The Traditional Doctor

The Traditional Doctor

by Sr. Cecily Bourdillon MMM (1941-2023)                 Zimbabwe                             06.07.2024

Editor’s note: Sr. Cecily wrote this during her early years as a doctor in Zungeru, Niger State, Nigeria.  It was first published by MMM in 1977.

One morning during a busy clinic, a local traditional doctor came to consult us about a patient of his who had developed tetanus. We went with him and found a very ill man who had fallen from a palm tree and had three broken limbs and deep infected wounds. The patient needed hospitalization, but the traditional doctor would not agree, for there, he would not be able to carry out his own treatment.

We eventually persuaded him and encouraged his help in cleaning up the wounds, removing his splints and leaves, re-setting the limbs and applying the plaster. The gentleness and skill with which he ran his hands over the deformed limbs and the tenderness with which he moulded them into their normal shapes, the patience and care with which he tended the patient after he had been comfortably placed in bed, the concern he showed for him was an inspiring experience.

We came to realise that amongst the villagers themselves are people with love and concern for their fellow villagers, people who are respected and trusted, people who know and understand their own, people who have an influence on the attitudes and traditions of those among whom they live. We know we must pass on our skills to these, so that our team may be augmented and that we may reach out to all people. The village midwife and any suitable person chosen from among the villagers and by the villagers, can be taught elementary aspects and the basic principles of curative, preventative and promotive medicine and so, with supervision, help bring health to all.
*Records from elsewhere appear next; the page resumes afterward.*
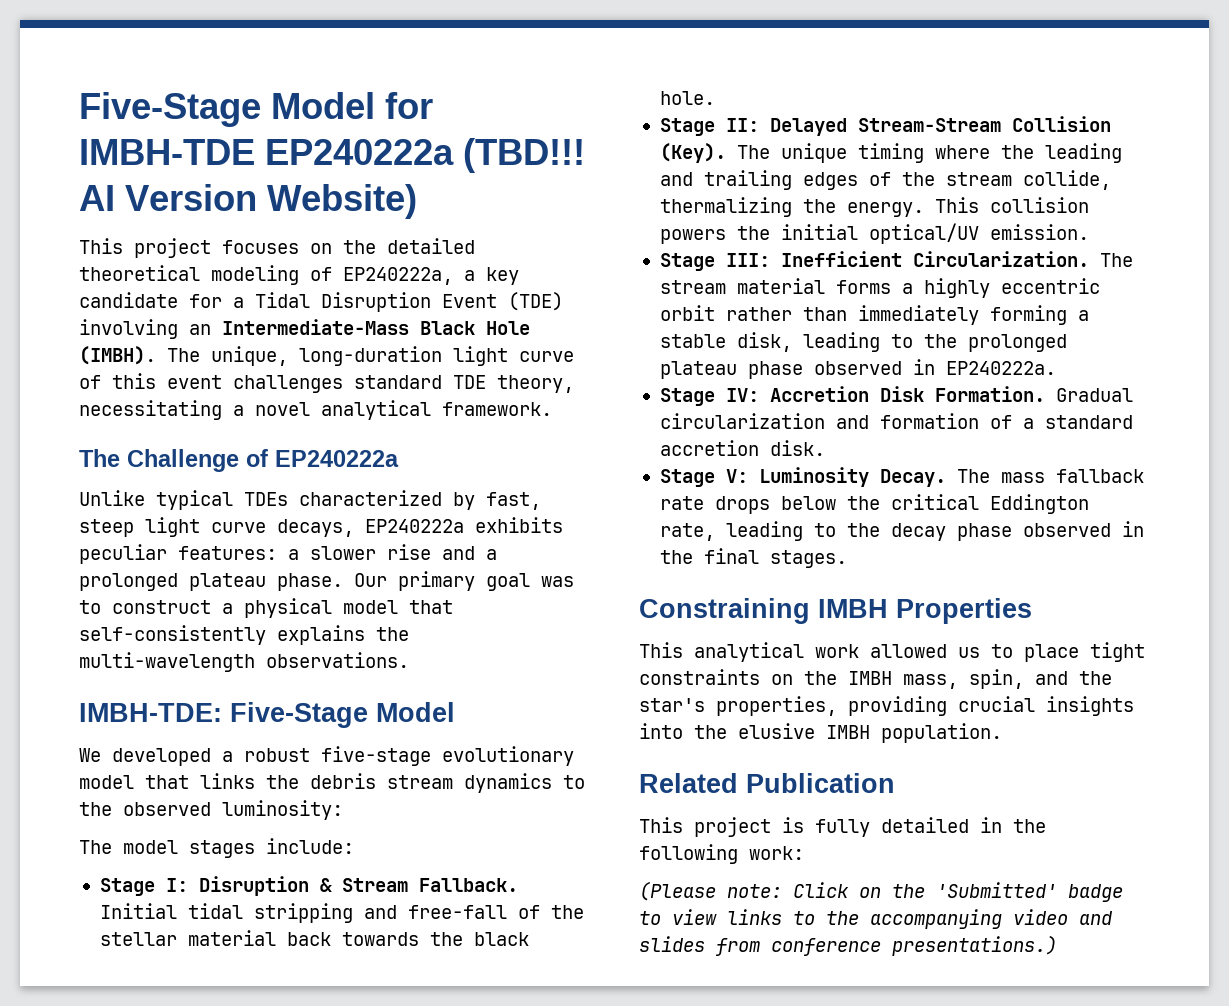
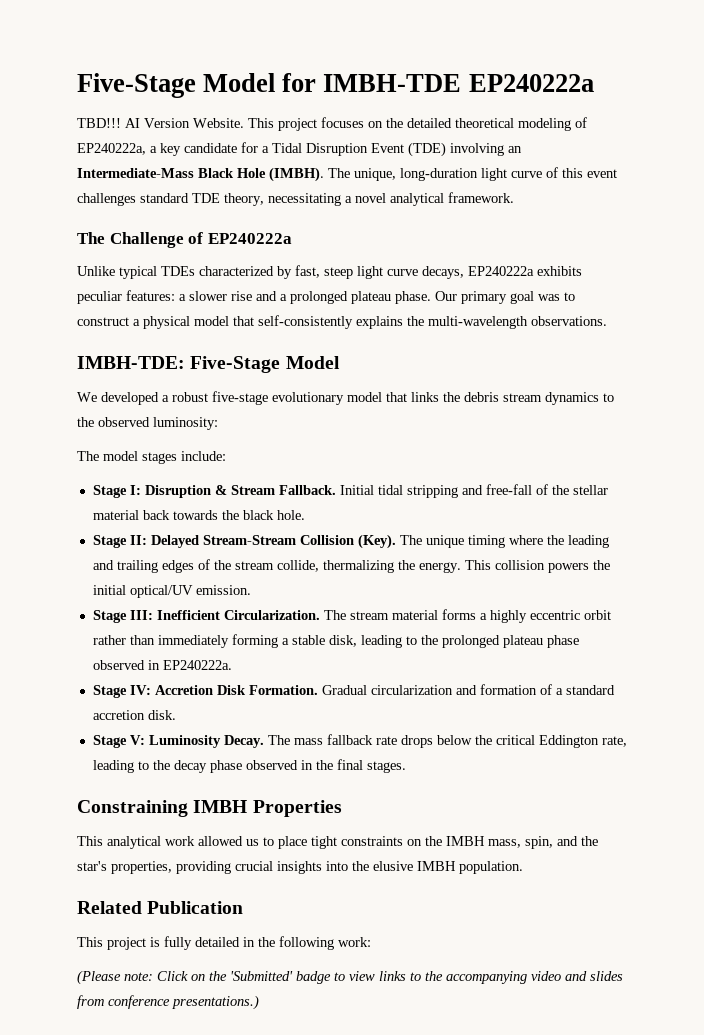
- Five-Stage Model for IMBH-TDE EP240222a (TBD!!!
+ Five-Stage Model for IMBH-TDE EP240222a
+ TBD!!!
- AI Version Website)
- This project focuses on the detailed theoretical modeling of EP240222a, a key candidate for a Tidal Disruption Event (TDE) involving an Intermediate-Mass Black Hole (IMBH).
+ AI Version Website. This project focuses on the detailed theoretical modeling of EP240222a, a key candidate for a Tidal Disruption Event (TDE) involving an Intermediate-Mass Black Hole (IMBH).

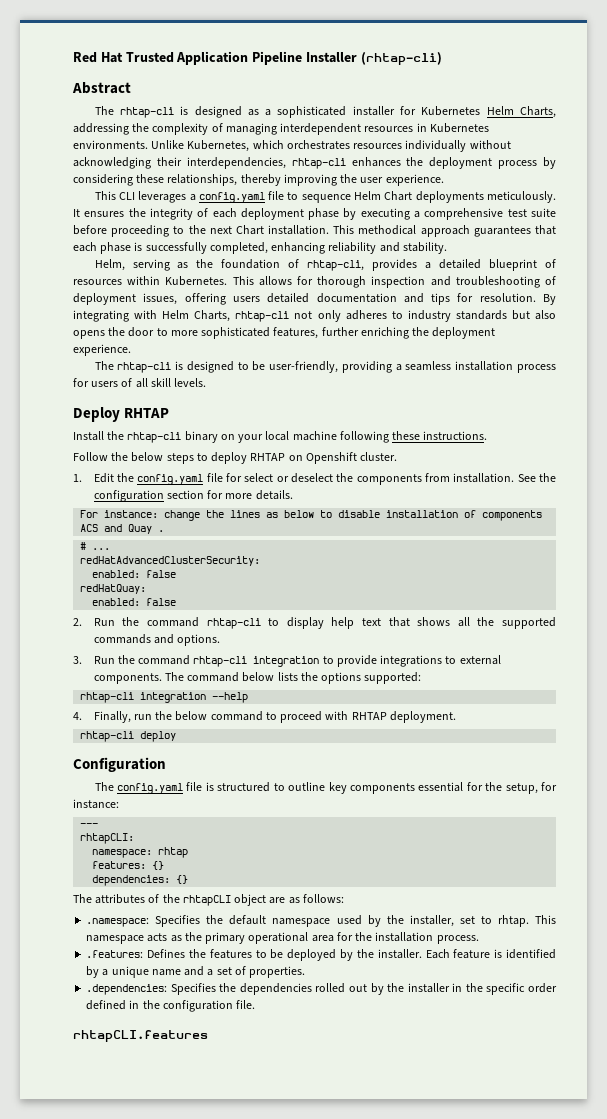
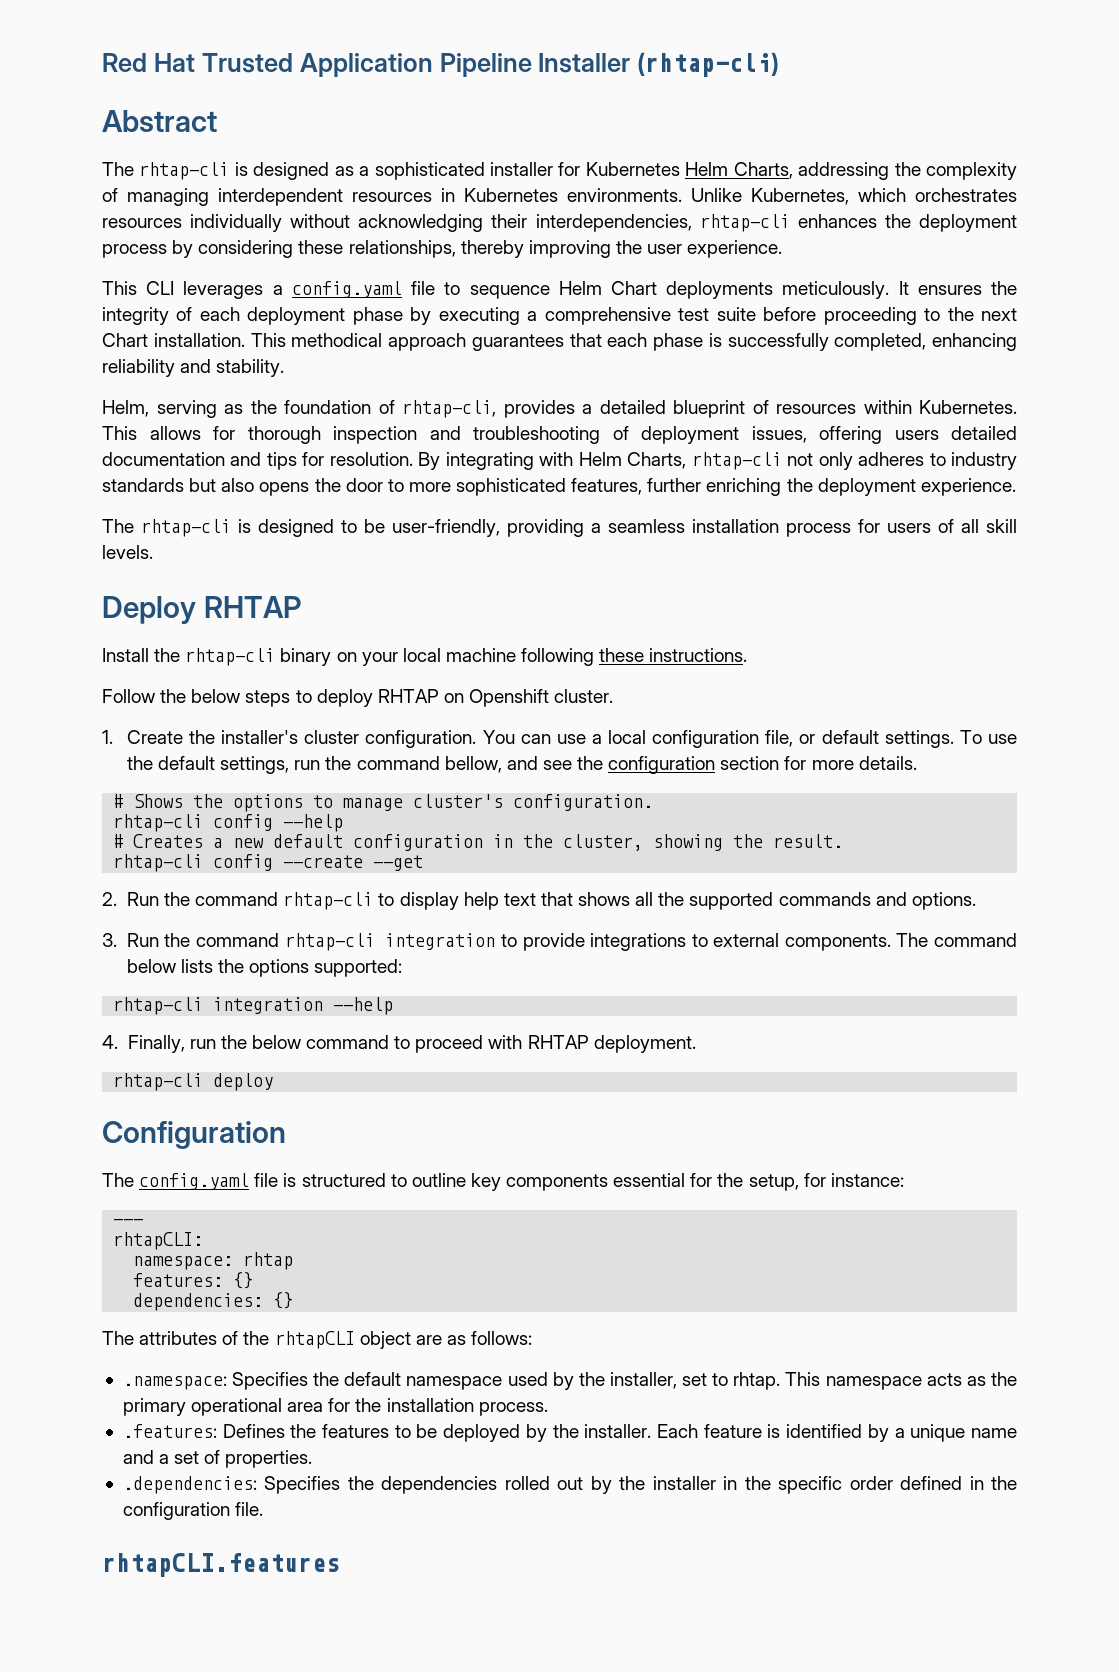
- 1. Edit the config.yaml file for select or deselect the components from installation. See the configuration section for more details.
+ 1. Create the installer's cluster configuration. You can use a local configuration file, or default settings. To use the default settings, run the command bellow, and see the configuration section for more details.
- For instance: change the lines as below to disable installation of components ACS and Quay .
- # ...
- redHatAdvancedClusterSecurity:
- enabled: false
- redHatQuay:
- enabled: false
+ # Shows the options to manage cluster's configuration.
+ rhtap-cli config --help
+ # Creates a new default configuration in the cluster, showing the result.
+ rhtap-cli config --create --get

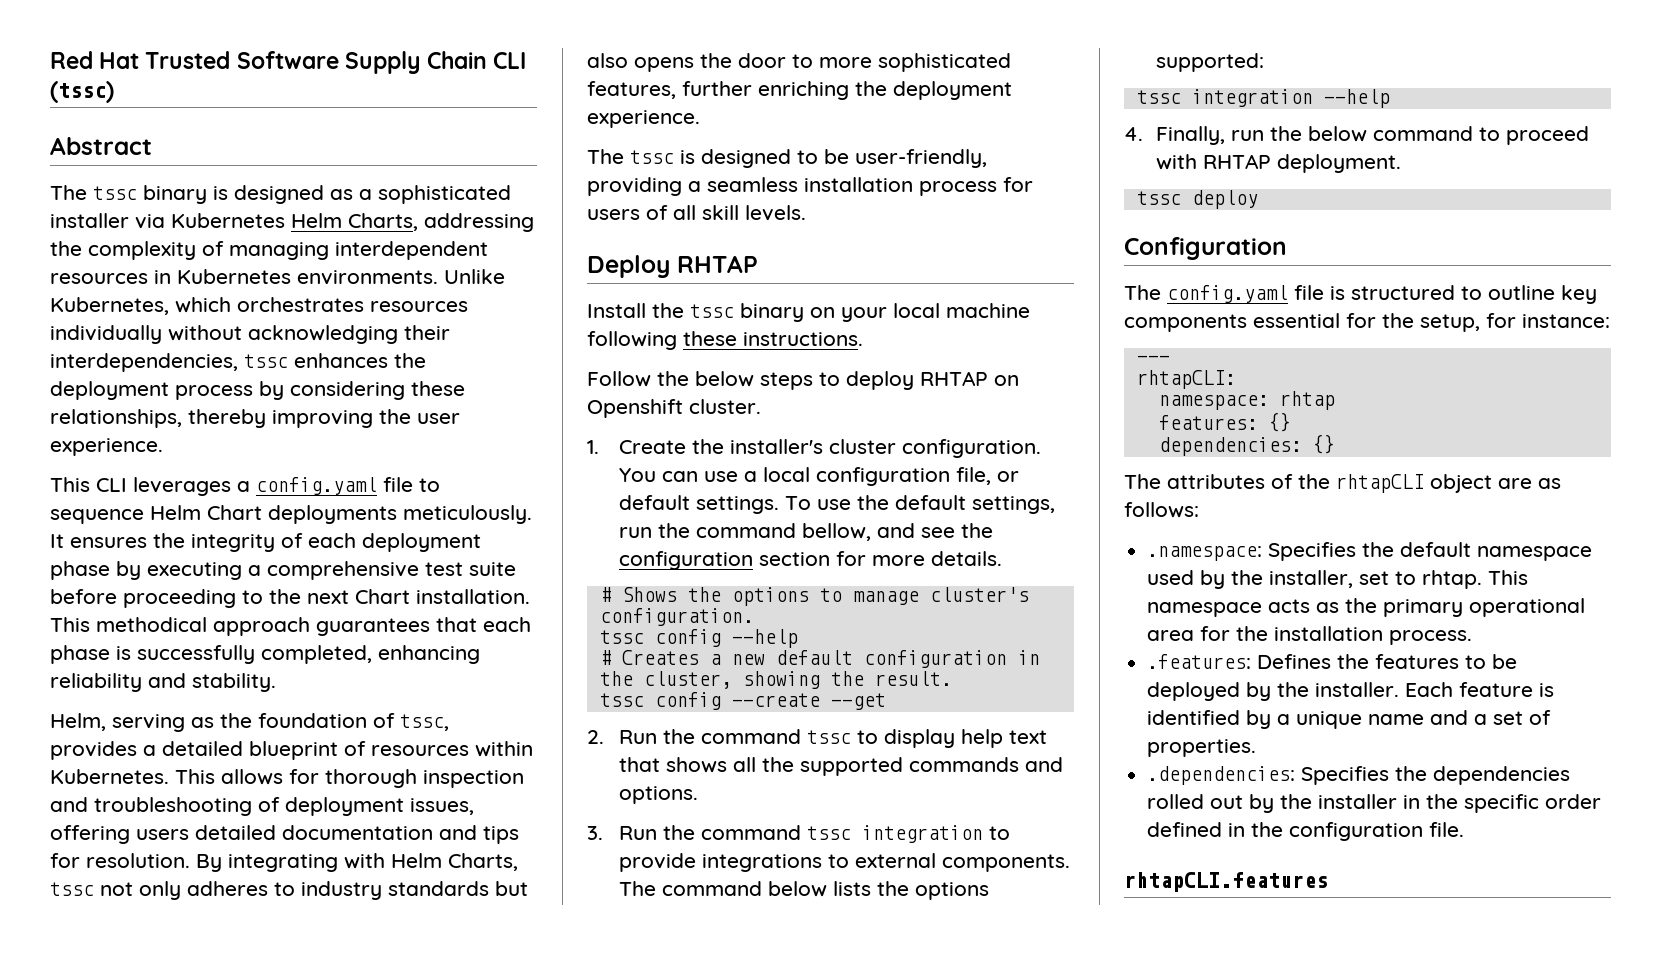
- Red Hat Trusted Application Pipeline Installer (rhtap-cli)
+ Red Hat Trusted Software Supply Chain CLI (tssc)
- The rhtap-cli is designed as a sophisticated installer for Kubernetes Helm Charts, addressing the complexity of managing interdependent resources in Kubernetes environments.
+ The tssc binary is designed as a sophisticated installer via Kubernetes Helm Charts, addressing the complexity of managing interdependent resources in Kubernetes environments.
- Unlike Kubernetes, which orchestrates resources individually without acknowledging their interdependencies, rhtap-cli enhances the deployment process by considering these relationships, thereby improving the user experience.
+ Unlike Kubernetes, which orchestrates resources individually without acknowledging their interdependencies, tssc enhances the deployment process by considering these relationships, thereby improving the user experience.
- Helm, serving as the foundation of rhtap-cli, provides a detailed blueprint of resources within Kubernetes.
+ Helm, serving as the foundation of tssc, provides a detailed blueprint of resources within Kubernetes.
- By integrating with Helm Charts, rhtap-cli not only adheres to industry standards but also opens the door to more sophisticated features, further enriching the deployment experience.
+ By integrating with Helm Charts, tssc not only adheres to industry standards but also opens the door to more sophisticated features, further enriching the deployment experience.
- The rhtap-cli is designed to be user-friendly, providing a seamless installation process for users of all skill levels.
+ The tssc is designed to be user-friendly, providing a seamless installation process for users of all skill levels.
- Install the rhtap-cli binary on your local machine following these instructions.
+ Install the tssc binary on your local machine following these instructions.
- rhtap-cli config --help
+ tssc config --help
- rhtap-cli config --create --get
+ tssc config --create --get
- 2. Run the command rhtap-cli to display help text that shows all the supported commands and options.
+ 2. Run the command tssc to display help text that shows all the supported commands and options.
- 3. Run the command rhtap-cli integration to provide integrations to external components.
+ 3. Run the command tssc integration to provide integrations to external components.
- rhtap-cli integration --help
+ tssc integration --help
- rhtap-cli deploy
+ tssc deploy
In a predominantly Moslem area, where only women may enter the homes, Mother Mary’s special concern for the care of mother and child urges us to enter these Moslem homes, to bring Christ’s healing and Christ’s love. Christ was a teacher; He is our teacher. He sends us out as His Father sent Him out. As we enter the homes to bring healing, we hope to make Christ present through our love and concern, bear witness to Christ’s love and to all to share in the good news of salvation.